▸ Exercise aim
Count every line of the listing where the string "none" occurs, and reply with the count alone.

▸ The input
◆ ◆ ◆ ◆

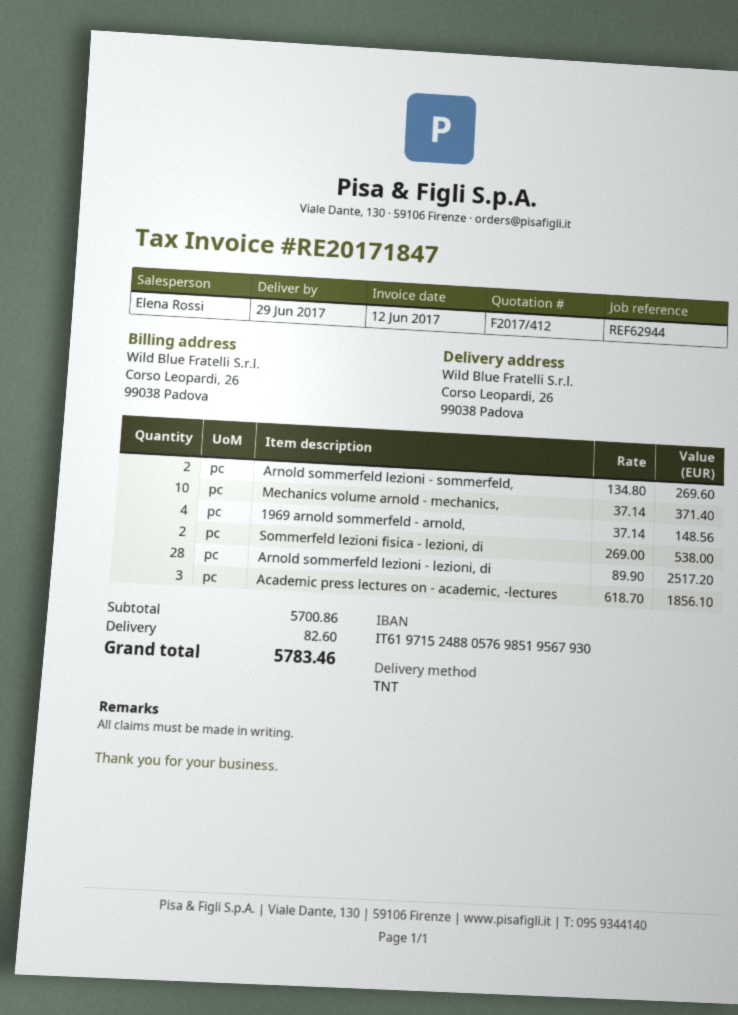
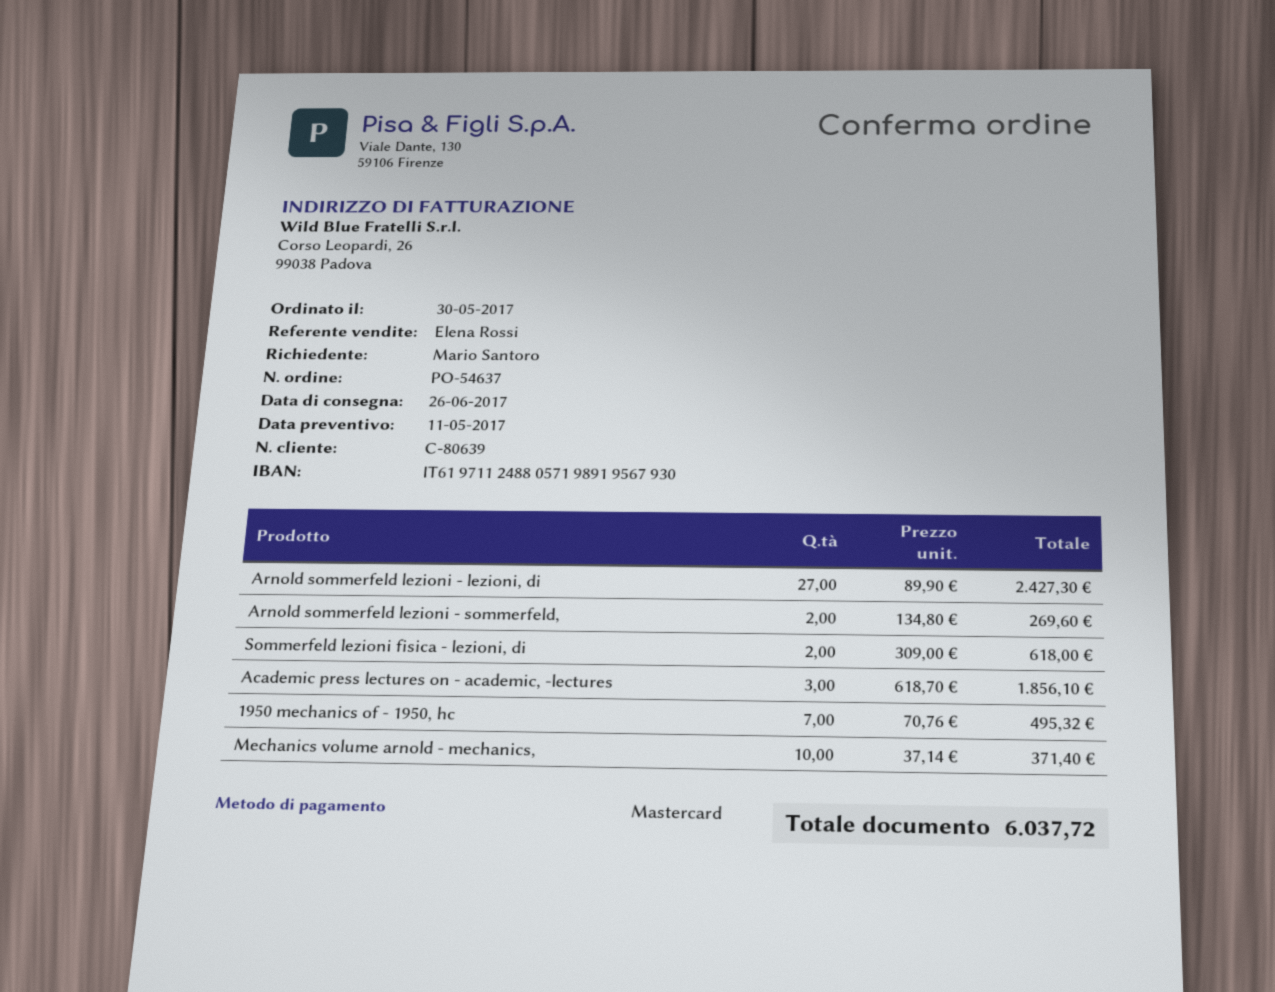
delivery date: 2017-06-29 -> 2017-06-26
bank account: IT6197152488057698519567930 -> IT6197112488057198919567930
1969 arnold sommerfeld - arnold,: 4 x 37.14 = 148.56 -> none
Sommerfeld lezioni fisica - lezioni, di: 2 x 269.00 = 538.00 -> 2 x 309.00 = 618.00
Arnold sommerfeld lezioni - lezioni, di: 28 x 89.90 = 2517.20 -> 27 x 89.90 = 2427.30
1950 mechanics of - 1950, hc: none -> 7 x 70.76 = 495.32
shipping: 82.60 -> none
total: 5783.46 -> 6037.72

◆ ◆ ◆ ◆

▸ Final answer
3